The ABA House of Delegates has approved Resolution 112C, urging law enforcement at the federal, state and local levels to develop translations of Miranda warnings in as many languages as necessary to accurately inform criminal suspects of their Miranda rights.

Miranda warnings stem from the 1966 decision Miranda v. Arizona, in which it was ruled that unless suspects in a custodial interrogation are informed of their right to remain silent and to have counsel present during questioning, their statements cannot later be used in court. However, that U.S. Supreme Court decision did not detail the precise wording for how suspects had to be informed of their rights, as the ABA Journal reported in an August 2016 feature on the 50th anniversary of Miranda v. Arizona. California developed the version of the Miranda warning we are familiar with from TV shows and movies, and many jurisdictions followed its lead.

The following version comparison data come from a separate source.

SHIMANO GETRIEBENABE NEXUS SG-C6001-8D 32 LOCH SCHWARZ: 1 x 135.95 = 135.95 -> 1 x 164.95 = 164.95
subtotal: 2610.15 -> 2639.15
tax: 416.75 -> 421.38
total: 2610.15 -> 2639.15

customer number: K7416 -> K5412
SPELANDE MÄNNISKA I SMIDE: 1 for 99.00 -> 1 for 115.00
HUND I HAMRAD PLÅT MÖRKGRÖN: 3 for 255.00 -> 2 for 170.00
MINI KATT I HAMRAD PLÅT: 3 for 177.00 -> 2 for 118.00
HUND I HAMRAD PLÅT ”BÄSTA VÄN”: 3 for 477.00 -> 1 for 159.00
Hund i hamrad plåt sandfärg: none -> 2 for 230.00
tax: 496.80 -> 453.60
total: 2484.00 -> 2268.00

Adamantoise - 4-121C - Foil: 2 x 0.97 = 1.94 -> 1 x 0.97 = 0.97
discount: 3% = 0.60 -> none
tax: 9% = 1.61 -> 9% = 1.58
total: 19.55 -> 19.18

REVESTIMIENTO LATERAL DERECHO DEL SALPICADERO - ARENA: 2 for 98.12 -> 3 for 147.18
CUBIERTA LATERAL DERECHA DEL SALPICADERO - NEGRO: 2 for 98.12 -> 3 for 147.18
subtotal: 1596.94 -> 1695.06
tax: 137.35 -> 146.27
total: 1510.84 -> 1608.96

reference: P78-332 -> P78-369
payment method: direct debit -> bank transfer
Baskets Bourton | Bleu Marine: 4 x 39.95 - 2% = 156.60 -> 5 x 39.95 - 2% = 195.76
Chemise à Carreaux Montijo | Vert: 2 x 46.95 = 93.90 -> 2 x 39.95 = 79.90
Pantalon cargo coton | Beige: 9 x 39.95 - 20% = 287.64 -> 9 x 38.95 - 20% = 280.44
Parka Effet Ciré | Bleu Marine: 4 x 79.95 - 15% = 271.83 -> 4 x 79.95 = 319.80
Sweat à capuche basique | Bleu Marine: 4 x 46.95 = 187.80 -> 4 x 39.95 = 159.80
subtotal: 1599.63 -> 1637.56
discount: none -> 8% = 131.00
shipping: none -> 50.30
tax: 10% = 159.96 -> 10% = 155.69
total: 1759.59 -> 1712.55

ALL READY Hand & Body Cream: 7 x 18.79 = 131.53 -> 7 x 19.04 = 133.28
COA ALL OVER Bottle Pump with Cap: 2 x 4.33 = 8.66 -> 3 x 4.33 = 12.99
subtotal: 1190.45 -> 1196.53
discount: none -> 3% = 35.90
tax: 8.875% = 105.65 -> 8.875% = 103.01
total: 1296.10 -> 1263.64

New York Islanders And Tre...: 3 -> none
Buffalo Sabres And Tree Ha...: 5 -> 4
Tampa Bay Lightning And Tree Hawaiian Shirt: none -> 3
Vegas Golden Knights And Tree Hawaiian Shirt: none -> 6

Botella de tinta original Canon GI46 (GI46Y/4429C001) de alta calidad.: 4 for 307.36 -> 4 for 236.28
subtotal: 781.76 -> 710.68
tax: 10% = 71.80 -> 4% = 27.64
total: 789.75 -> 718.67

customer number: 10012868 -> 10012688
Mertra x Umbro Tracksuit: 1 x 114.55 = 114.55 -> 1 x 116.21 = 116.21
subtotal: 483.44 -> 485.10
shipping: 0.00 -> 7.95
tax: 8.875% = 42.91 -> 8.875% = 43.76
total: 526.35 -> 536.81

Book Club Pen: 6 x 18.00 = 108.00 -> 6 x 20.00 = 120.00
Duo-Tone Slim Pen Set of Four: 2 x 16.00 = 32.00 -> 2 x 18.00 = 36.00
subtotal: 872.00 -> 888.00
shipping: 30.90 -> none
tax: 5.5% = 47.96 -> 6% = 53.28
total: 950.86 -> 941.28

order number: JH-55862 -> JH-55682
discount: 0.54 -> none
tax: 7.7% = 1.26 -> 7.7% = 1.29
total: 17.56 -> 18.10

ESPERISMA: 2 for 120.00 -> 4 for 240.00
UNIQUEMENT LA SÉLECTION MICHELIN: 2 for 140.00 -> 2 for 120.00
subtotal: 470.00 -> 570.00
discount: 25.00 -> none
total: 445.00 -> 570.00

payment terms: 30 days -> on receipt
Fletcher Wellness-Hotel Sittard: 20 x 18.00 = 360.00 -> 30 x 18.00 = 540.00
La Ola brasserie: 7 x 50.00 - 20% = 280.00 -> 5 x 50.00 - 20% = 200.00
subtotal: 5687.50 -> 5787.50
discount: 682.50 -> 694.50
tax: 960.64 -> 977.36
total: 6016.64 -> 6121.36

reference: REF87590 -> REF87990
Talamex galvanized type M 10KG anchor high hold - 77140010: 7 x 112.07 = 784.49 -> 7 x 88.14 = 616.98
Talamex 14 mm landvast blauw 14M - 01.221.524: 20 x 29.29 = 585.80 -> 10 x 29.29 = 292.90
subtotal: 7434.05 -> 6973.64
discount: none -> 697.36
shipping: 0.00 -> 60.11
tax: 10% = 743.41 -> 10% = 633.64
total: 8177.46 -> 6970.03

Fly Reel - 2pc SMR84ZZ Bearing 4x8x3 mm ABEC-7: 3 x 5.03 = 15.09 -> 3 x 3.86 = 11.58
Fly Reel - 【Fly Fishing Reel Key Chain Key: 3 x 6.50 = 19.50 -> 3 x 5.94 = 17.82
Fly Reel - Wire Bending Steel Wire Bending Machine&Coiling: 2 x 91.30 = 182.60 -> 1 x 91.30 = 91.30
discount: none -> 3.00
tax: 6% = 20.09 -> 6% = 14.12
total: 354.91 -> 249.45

“Reading someone a warning in English when they don’t understand it is like not reading it at all,” Keith Rowley, a law professor at the William S. Boyd School of Law at the University of Nevada at Las Vegas, told the ABA Journal for the Miranda anniversary story. “Courts have said something to the effect that if you arrest someone who is a Spanish speaker, then you have to give them their rights in Spanish.”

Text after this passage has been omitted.